„Ein Staat, der IS-Kämpfer nicht verurteilt, trägt Mitschuld“

Ein irakischer Soldat geht im Jahr 2017 in Mossul einen kürzlich entdeckten Zugtunnel mit einer Wandmalerei der IS-Flagge entlang (Archivbild).

Ein irakischer Soldat geht im Jahr 2017 in Mossul einen kürzlich entdeckten Zugtunnel mit einer Wandmalerei der IS-Flagge entlang (Archivbild).

Foto: Khalid Mohammed / dpa

Zu „Einige gefangene IS-Kämpfer stammen aus Niedersachsen“ vom 20. Februar:

Die veröffentlichte Meinung hierzulande ist sich einig: Verhaftete IS-Angehörige mit deutschem Pass dürfen in die Bundesrepublik zurückkehren. Ob und wann ihnen hier eine Anklage droht, bleibt unklar. Die hiesige Gesellschaft müsse das eben aushalten, immerhin sei dies hier ein Rechtsstaat. Es bleibt die Frage, ob sich dieser Rechtsstaat mit derlei Auslegungen lächerlich macht. Es gibt formales und gefühltes Recht, und beide Arten stehen oft im Gegensatz zueinander. Ein Staat, der offensichtliche Feinde, die hinreichend bewiesen haben, dass sie den Pass eines freiheitlich-demokratischen Staates zu Unrecht besitzen, ihrer gerechten Strafe entzieht, macht sich schuldig an den Opfern dieser Mordgesellen.

Diese IS-Jünger haben in Syrien und dem Irak Not und Tod über die dortige Bevölkerung gebracht. Es ist nur logisch, dass sie dort auch vor Gericht gestellt werden. Wer es zulässt, dass diese Leute wie verspätete Touristen in die Bundesrepublik zurückkehren oder sogar veranlasst, dass sie mit staatlichen Mitteln samt ihrem Anhang in dieses Land zurückgeholt werden, macht sich de facto zum Komplizen und Fluchthelfer von Schwerstkriminellen.

Stefan Felleckner, Wolfsburg

Zu „Bundestagsdiäten steigen auf 10.000 Euro“ vom 19. Februar:

Nur auf Beerdigungen, Jubiläums- und Geburtstagsfeiern wird mehr gelogen als bei der Prozentrechnung. Errechnet wird der alljährliche „Schluck aus der Pulle“, den sich unsere Abgeordneten gönnen, aus der durchschnittlichen nominalen Lohnerhöhung.
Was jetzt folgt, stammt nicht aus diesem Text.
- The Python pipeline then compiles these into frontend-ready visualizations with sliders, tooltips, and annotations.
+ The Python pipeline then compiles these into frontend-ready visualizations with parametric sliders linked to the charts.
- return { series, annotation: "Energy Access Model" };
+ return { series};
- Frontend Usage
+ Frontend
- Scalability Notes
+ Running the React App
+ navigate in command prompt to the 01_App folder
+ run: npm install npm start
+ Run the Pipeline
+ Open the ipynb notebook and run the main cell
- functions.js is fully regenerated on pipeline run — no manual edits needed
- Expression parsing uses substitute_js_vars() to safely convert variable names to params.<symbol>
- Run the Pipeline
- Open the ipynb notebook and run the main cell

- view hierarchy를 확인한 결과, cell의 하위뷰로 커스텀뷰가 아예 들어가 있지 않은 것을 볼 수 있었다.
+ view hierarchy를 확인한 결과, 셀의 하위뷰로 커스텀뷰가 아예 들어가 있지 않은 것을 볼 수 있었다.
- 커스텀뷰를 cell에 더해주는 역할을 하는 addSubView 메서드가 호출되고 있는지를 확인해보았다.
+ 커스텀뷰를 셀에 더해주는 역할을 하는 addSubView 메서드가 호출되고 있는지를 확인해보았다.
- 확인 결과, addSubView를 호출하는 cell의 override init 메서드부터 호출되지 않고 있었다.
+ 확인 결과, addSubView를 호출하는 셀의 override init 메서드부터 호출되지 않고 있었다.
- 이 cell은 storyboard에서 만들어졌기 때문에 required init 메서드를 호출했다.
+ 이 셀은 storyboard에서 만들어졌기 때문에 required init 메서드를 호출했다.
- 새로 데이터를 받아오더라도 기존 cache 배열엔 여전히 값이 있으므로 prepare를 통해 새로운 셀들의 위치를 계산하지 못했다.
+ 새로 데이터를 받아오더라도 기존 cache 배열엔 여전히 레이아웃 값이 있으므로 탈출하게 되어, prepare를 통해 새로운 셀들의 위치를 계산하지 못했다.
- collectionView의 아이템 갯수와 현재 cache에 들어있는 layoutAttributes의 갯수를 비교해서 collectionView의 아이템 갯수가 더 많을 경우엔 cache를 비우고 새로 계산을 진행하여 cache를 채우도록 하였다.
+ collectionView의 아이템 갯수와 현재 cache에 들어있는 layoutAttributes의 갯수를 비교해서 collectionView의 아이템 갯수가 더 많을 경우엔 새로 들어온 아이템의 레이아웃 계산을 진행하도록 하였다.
Dabei berufen sich unsere Abgeordneten auf ein Gesetz, das sie sich selbst gegeben haben. Ist das nicht praktisch? Es ist schon schlimm genug, dass sich unsere Volksvertreter in der Gehaltsklasse wie höchste Richter eingestuft haben, um nicht zu sagen: Es war unverschämt. Unsere Abgeordneten scheinen uns, das Volk, den angeblichen Souverän des Staates sowieso für blöd zu halten.

Um drei Prozent sollen die Diäten auf schlappe 10.000 Euro steigen, wobei schamhaft verschwiegen wird, dass drei Prozent von 10.000 etwas anderes sind als drei Prozent von 3000. So klafft auch bei den Gehältern die Schere immer weiter auseinander.

Werner Knurr, Hornburg

Zu „Die größten Streitpunkte mit Trump“ vom 18. Februar:

Die Trump-Administration hat offensichtlich nicht mitbekommen, dass der Besatzungsstatus in Deutschland seit 1955 aufgehoben ist. Herrn Trump ist sicherlich auch entgangen, dass mit dem Inkrafttreten des Zwei-plus-Vier-Vertrages im Jahre 1991 Deutschland wieder ein völkerrechtlich souveräner Staat wurde.

Es mag ihm nicht gefallen, ist aber nun einmal so. Dem US-Botschafter in Deutschland, Herrn Grenell, bleibt mitzuteilen, dass er tatsächlich nur Botschafter ist und kein alliierter hoher Kommissar. Was haben wir in Deutschland nur verbrochen, dass wir solche Freunde haben?